Data to examine:
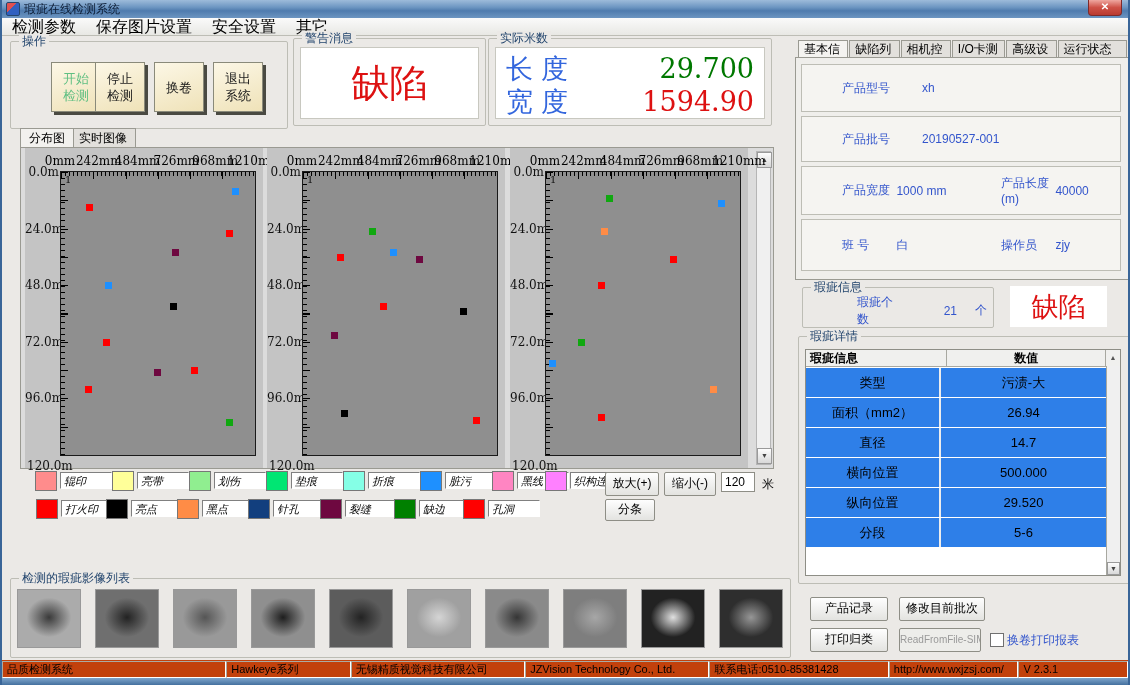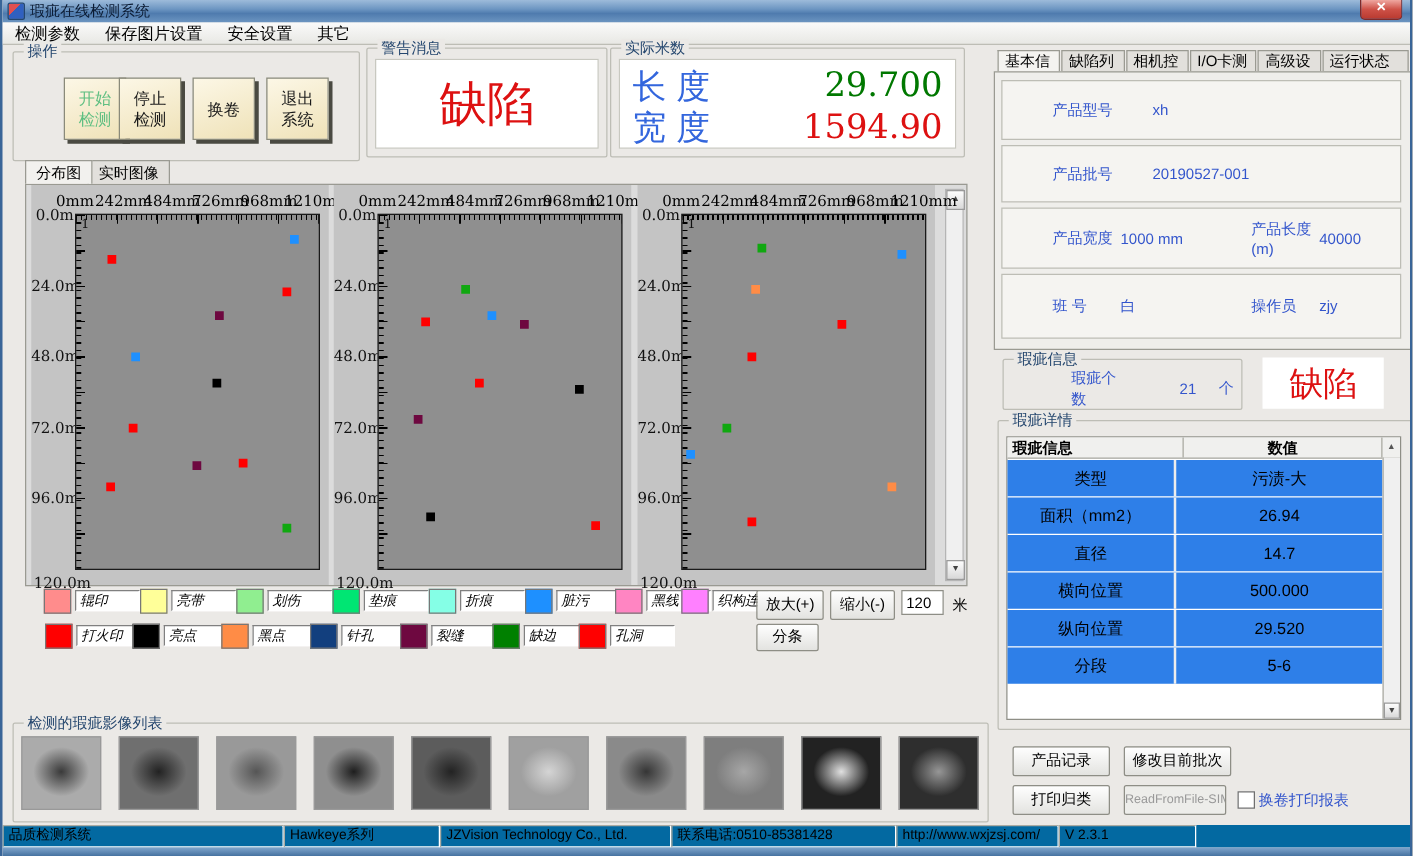--- a/index.html
+++ b/index.html
@@ -19,7 +19,7 @@
   
   .menubar{position:absolute;left:0;top:18px;right:0;height:17px;background:linear-gradient(180deg,#FAFAFA,#E8E8E4);
     border-bottom:1px solid #BDBDB5;display:flex;align-items:center;}
-  .menu-item{padding:0 10px;font-size:13px;line-height:16px;}
+  .menu-item{padding:0 10px;font-size:16px;line-height:16px;}
   
   .group{position:absolute;border:1px solid #BDBDB5;border-radius:2px;}
   .group>.gtitle{position:absolute;top:-8px;left:8px;background:#EBE9E6;padding:0 3px;color:#24466E;font-size:12px;line-height:14px;}

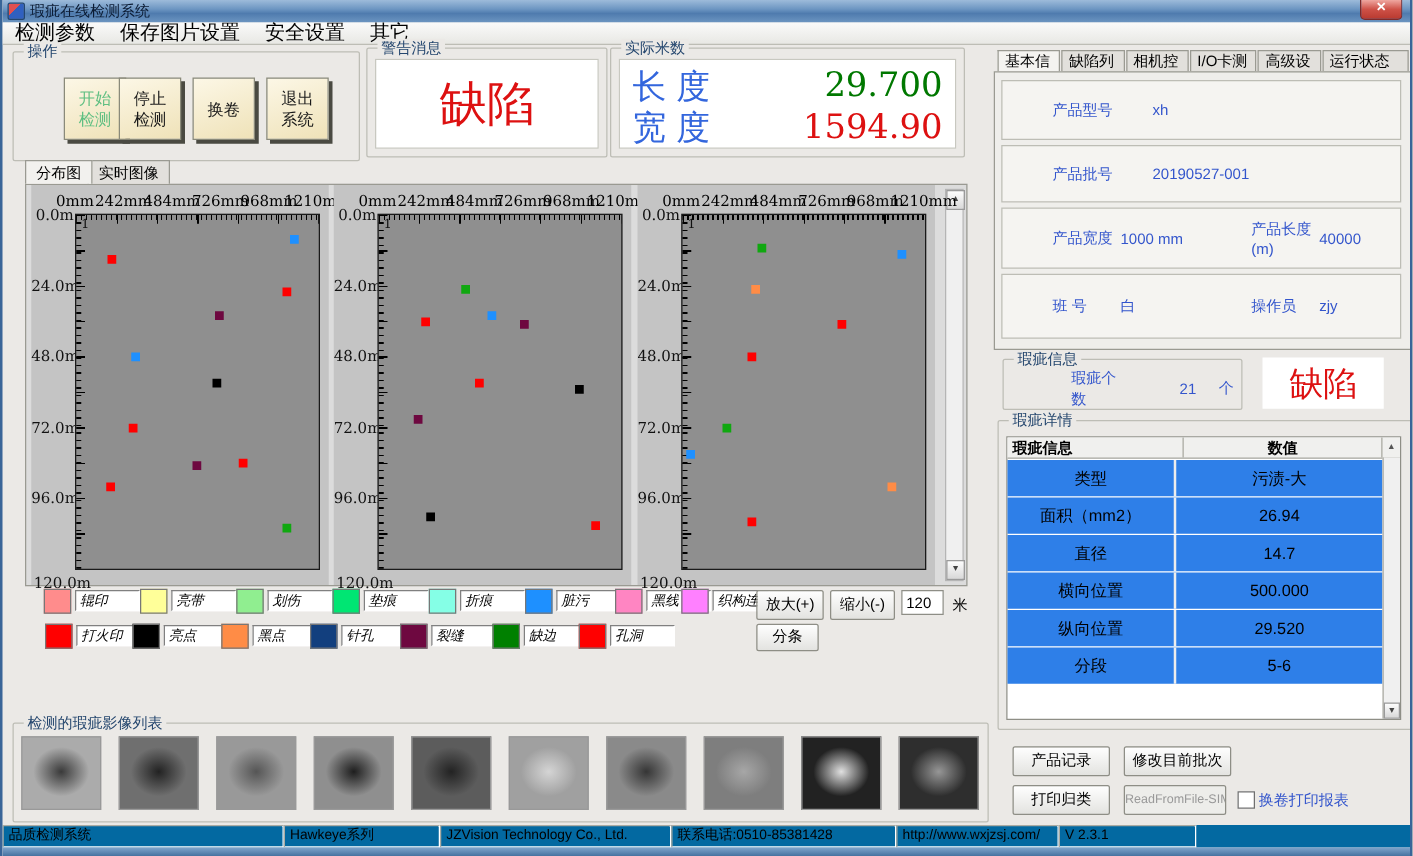--- a/index.html
+++ b/index.html
@@ -95,7 +95,7 @@
   .chk{position:absolute;width:12px;height:12px;background:#fff;border:1px solid #707070;}
   .chk-label{position:absolute;font-size:12px;color:#3355CC;}
   
-  .statusbar{position:absolute;left:0;right:0;top:660px;height:18px;background:#0369a1;display:flex;}
+  .statusbar{position:absolute;left:0;right:0;top:660px;height:18px;background:#c2410c;display:flex;align-items:center;}
   .scell{border:1px solid #ABABA3;border-right-color:#fff;border-bottom-color:#fff;box-sizing:border-box;
     font-size:11px;line-height:15px;padding-left:4px;overflow:hidden;white-space:nowrap;}
   .bottom-strip{position:absolute;left:0;right:0;top:678px;height:7px;background:linear-gradient(180deg,#7FA5CC,#44719F);}

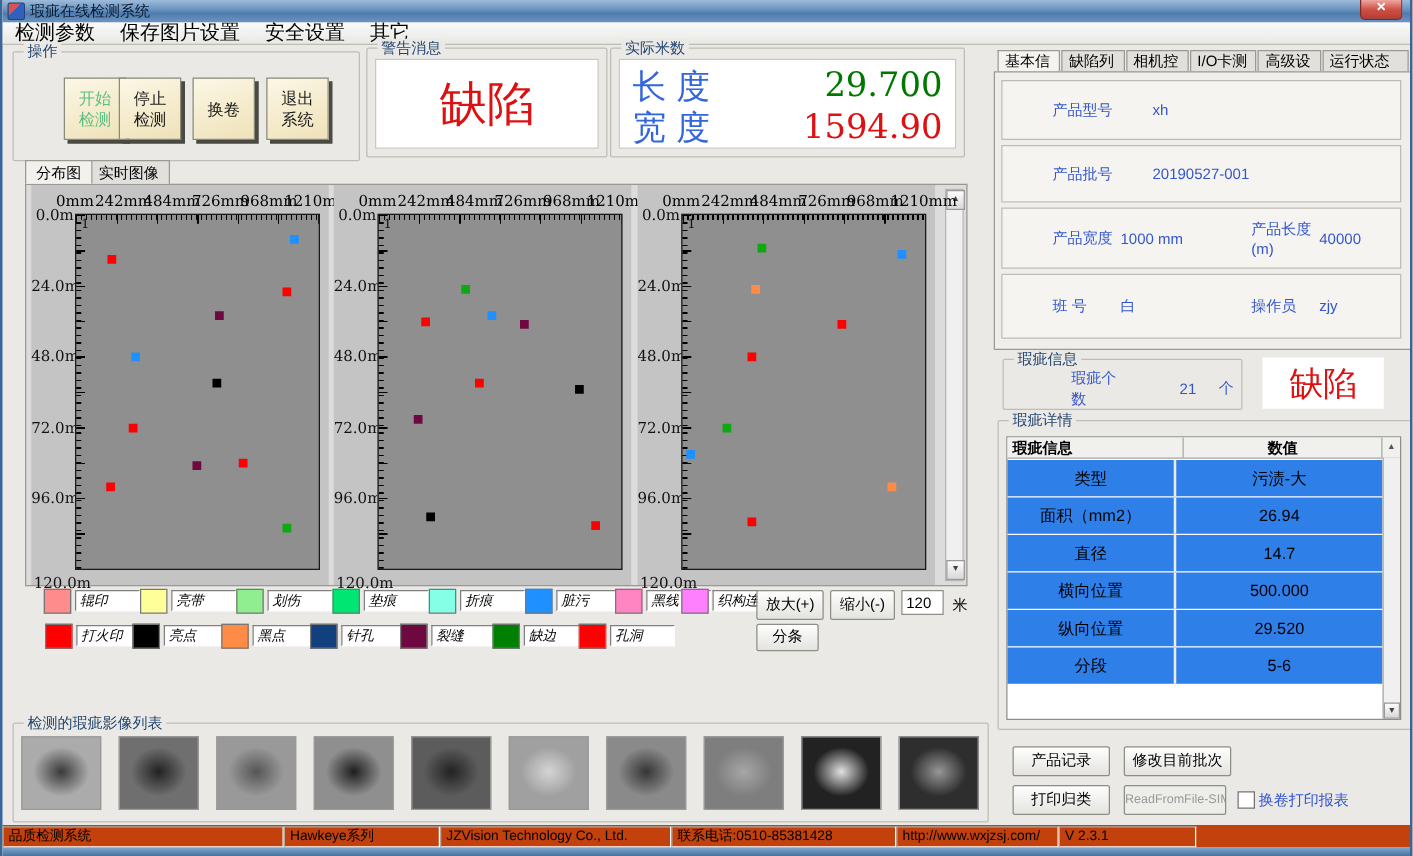--- a/index.html
+++ b/index.html
@@ -404,6 +404,7 @@
   <div class="statusbar" id="statusbar">
       <div class="scell" style="width: 225px;">品质检测系统</div>
       <div class="scell" style="width: 125px;">Hawkeye系列</div>
+      <div class="scell" style="width: 175px;">无锡精质视觉科技有限公司</div>
       <div class="scell" style="width: 185px;">JZVision Technology Co., Ltd.</div>
       <div class="scell" style="width: 180px;">联系电话:0510-85381428</div>
       <div class="scell" style="width: 130px;">http://www.wxjzsj.com/</div>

Work item: Could the listing above be transcribed exactly, with the pictures left out?

Final answer:
--- a/index.html
+++ b/index.html
@@ -19,7 +19,7 @@
   
   .menubar{position:absolute;left:0;top:18px;right:0;height:17px;background:linear-gradient(180deg,#FAFAFA,#E8E8E4);
     border-bottom:1px solid #BDBDB5;display:flex;align-items:center;}
-  .menu-item{padding:0 10px;font-size:13px;line-height:16px;}
+  .menu-item{padding:0 10px;font-size:16px;line-height:16px;}
   
   .group{position:absolute;border:1px solid #BDBDB5;border-radius:2px;}
   .group>.gtitle{position:absolute;top:-8px;left:8px;background:#EBE9E6;padding:0 3px;color:#24466E;font-size:12px;line-height:14px;}

--- a/index.html
+++ b/index.html
@@ -95,7 +95,7 @@
   .chk{position:absolute;width:12px;height:12px;background:#fff;border:1px solid #707070;}
   .chk-label{position:absolute;font-size:12px;color:#3355CC;}
   
-  .statusbar{position:absolute;left:0;right:0;top:660px;height:18px;background:#0369a1;display:flex;}
+  .statusbar{position:absolute;left:0;right:0;top:660px;height:18px;background:#c2410c;display:flex;align-items:center;}
   .scell{border:1px solid #ABABA3;border-right-color:#fff;border-bottom-color:#fff;box-sizing:border-box;
     font-size:11px;line-height:15px;padding-left:4px;overflow:hidden;white-space:nowrap;}
   .bottom-strip{position:absolute;left:0;right:0;top:678px;height:7px;background:linear-gradient(180deg,#7FA5CC,#44719F);}

--- a/index.html
+++ b/index.html
@@ -404,6 +404,7 @@
   <div class="statusbar" id="statusbar">
       <div class="scell" style="width: 225px;">品质检测系统</div>
       <div class="scell" style="width: 125px;">Hawkeye系列</div>
+      <div class="scell" style="width: 175px;">无锡精质视觉科技有限公司</div>
       <div class="scell" style="width: 185px;">JZVision Technology Co., Ltd.</div>
       <div class="scell" style="width: 180px;">联系电话:0510-85381428</div>
       <div class="scell" style="width: 130px;">http://www.wxjzsj.com/</div>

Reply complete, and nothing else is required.